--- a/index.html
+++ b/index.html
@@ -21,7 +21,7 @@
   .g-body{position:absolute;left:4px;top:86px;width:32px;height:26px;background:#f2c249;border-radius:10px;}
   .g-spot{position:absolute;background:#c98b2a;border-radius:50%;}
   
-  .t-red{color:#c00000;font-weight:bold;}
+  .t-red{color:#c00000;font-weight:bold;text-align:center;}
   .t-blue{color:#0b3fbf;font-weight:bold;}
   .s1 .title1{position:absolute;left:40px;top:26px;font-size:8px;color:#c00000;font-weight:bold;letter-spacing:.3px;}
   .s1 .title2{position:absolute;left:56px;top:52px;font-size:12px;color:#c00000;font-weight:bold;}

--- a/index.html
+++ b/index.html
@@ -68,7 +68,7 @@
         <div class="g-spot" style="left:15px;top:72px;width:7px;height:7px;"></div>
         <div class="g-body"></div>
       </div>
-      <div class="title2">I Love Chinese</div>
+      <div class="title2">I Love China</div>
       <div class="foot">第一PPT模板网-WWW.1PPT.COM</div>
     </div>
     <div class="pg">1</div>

^^^^

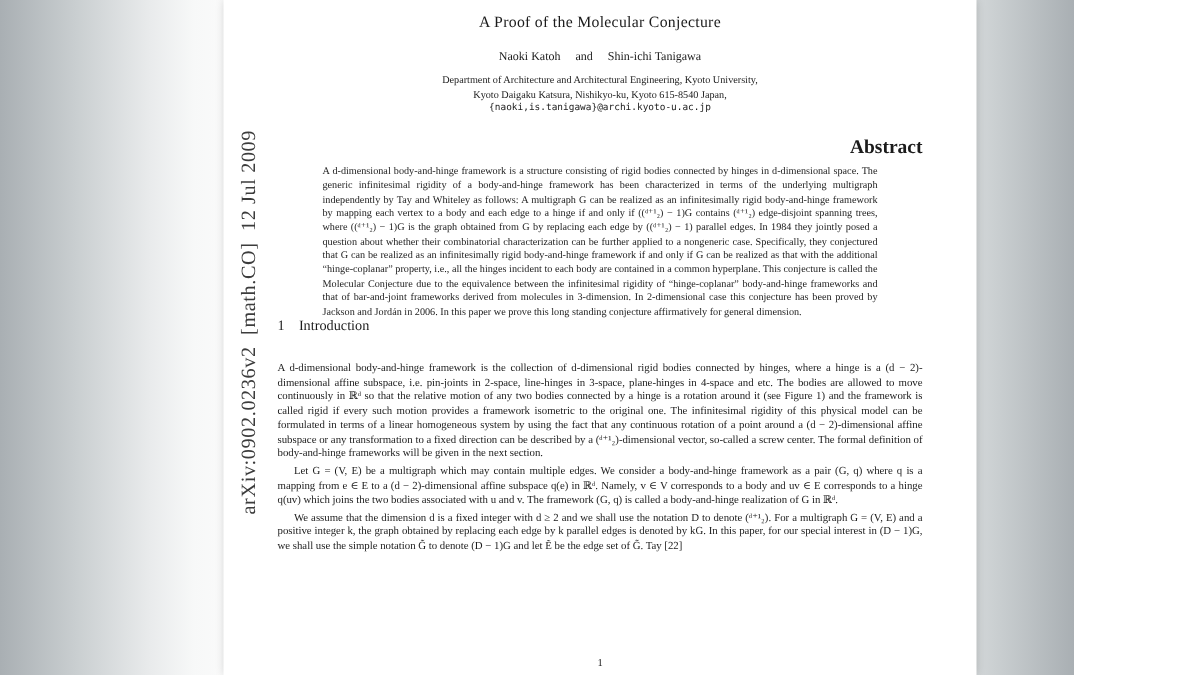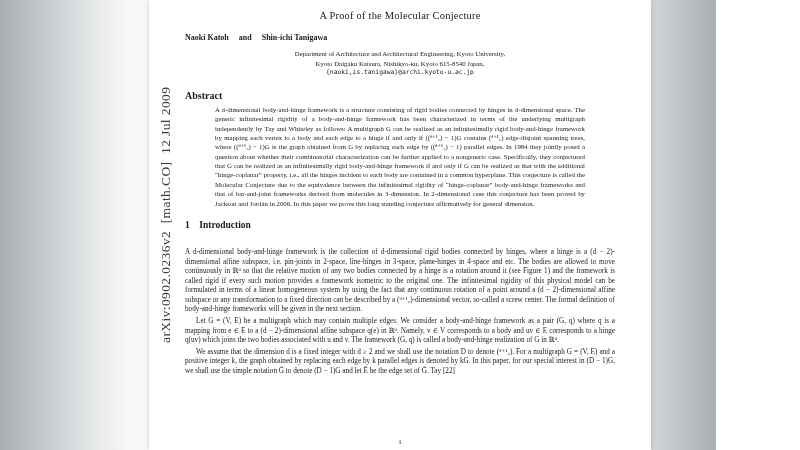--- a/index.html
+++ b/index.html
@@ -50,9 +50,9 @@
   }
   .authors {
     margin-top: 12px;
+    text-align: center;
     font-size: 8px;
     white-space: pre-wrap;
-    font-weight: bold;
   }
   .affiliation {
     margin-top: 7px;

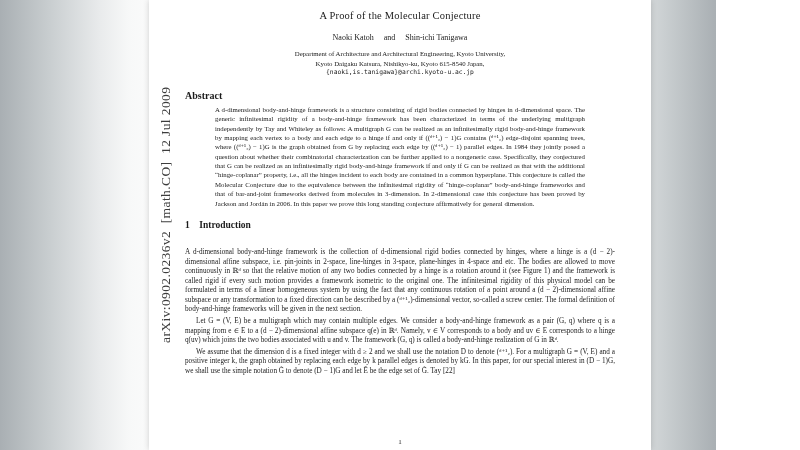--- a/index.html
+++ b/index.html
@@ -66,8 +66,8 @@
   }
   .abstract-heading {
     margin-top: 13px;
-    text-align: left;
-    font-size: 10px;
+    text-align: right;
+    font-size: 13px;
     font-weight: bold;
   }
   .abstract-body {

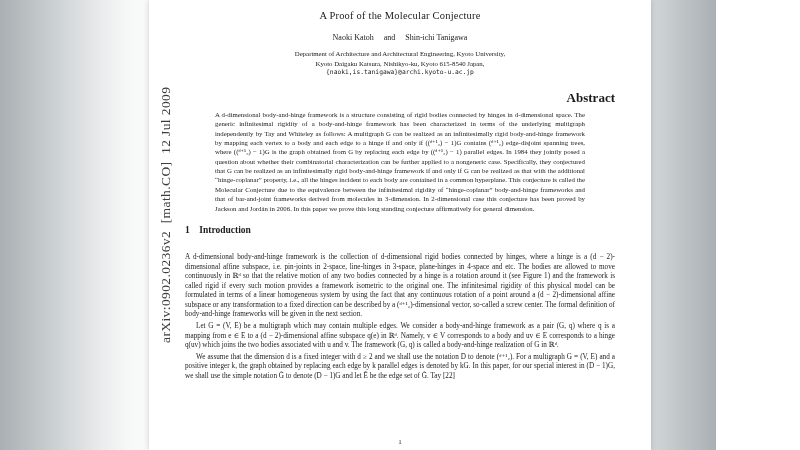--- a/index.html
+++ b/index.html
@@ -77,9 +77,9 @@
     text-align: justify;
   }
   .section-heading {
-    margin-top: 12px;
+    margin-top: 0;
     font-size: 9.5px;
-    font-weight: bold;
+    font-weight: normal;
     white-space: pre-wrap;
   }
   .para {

^^^^

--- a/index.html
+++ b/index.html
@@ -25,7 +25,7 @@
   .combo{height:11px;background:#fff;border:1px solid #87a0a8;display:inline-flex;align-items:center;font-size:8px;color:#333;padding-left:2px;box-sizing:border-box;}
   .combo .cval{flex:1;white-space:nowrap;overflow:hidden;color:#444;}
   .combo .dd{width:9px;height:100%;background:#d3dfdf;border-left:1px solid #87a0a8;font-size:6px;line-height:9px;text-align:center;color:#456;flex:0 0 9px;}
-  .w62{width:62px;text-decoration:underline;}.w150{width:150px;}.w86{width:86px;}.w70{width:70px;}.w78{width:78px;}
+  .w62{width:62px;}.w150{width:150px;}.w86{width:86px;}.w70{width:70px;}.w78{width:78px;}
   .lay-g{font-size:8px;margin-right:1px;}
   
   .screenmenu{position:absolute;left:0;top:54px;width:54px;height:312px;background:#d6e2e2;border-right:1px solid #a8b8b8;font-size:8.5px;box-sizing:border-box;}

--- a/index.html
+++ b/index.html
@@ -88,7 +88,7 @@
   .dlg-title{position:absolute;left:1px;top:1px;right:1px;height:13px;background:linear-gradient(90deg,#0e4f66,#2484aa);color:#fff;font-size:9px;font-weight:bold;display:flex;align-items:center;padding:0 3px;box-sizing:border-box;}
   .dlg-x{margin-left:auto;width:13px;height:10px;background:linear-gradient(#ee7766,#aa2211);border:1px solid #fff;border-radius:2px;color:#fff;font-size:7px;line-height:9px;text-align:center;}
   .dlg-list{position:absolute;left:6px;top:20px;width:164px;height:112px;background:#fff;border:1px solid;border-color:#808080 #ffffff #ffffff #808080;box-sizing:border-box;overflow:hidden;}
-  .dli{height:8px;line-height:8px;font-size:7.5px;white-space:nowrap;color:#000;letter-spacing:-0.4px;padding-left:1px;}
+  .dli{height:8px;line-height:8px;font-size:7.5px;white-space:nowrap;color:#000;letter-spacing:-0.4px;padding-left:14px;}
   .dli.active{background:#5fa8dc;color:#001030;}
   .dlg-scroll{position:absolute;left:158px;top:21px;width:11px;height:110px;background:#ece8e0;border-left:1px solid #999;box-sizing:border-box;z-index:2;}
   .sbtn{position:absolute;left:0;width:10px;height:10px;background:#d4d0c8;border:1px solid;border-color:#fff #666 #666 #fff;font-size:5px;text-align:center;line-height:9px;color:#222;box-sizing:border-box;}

^^^^

=== INSTRUCTIONS FOR THE TASK ===
An answer is complete only when it holds every line above containing the string "center".

=== ANSWER TO THE PROBLEM ===
+  .t-red{color:#c00000;font-weight:bold;text-align:center;}
+    text-align: center;
   .combo{height:11px;background:#fff;border:1px solid #87a0a8;display:inline-flex;align-items:center;font-size:8px;color:#333;padding-left:2px;box-sizing:border-box;}
   .combo .dd{width:9px;height:100%;background:#d3dfdf;border-left:1px solid #87a0a8;font-size:6px;line-height:9px;text-align:center;color:#456;flex:0 0 9px;}
   .dlg-title{position:absolute;left:1px;top:1px;right:1px;height:13px;background:linear-gradient(90deg,#0e4f66,#2484aa);color:#fff;font-size:9px;font-weight:bold;display:flex;align-items:center;padding:0 3px;box-sizing:border-box;}
   .dlg-x{margin-left:auto;width:13px;height:10px;background:linear-gradient(#ee7766,#aa2211);border:1px solid #fff;border-radius:2px;color:#fff;font-size:7px;line-height:9px;text-align:center;}
   .sbtn{position:absolute;left:0;width:10px;height:10px;background:#d4d0c8;border:1px solid;border-color:#fff #666 #666 #fff;font-size:5px;text-align:center;line-height:9px;color:#222;box-sizing:border-box;}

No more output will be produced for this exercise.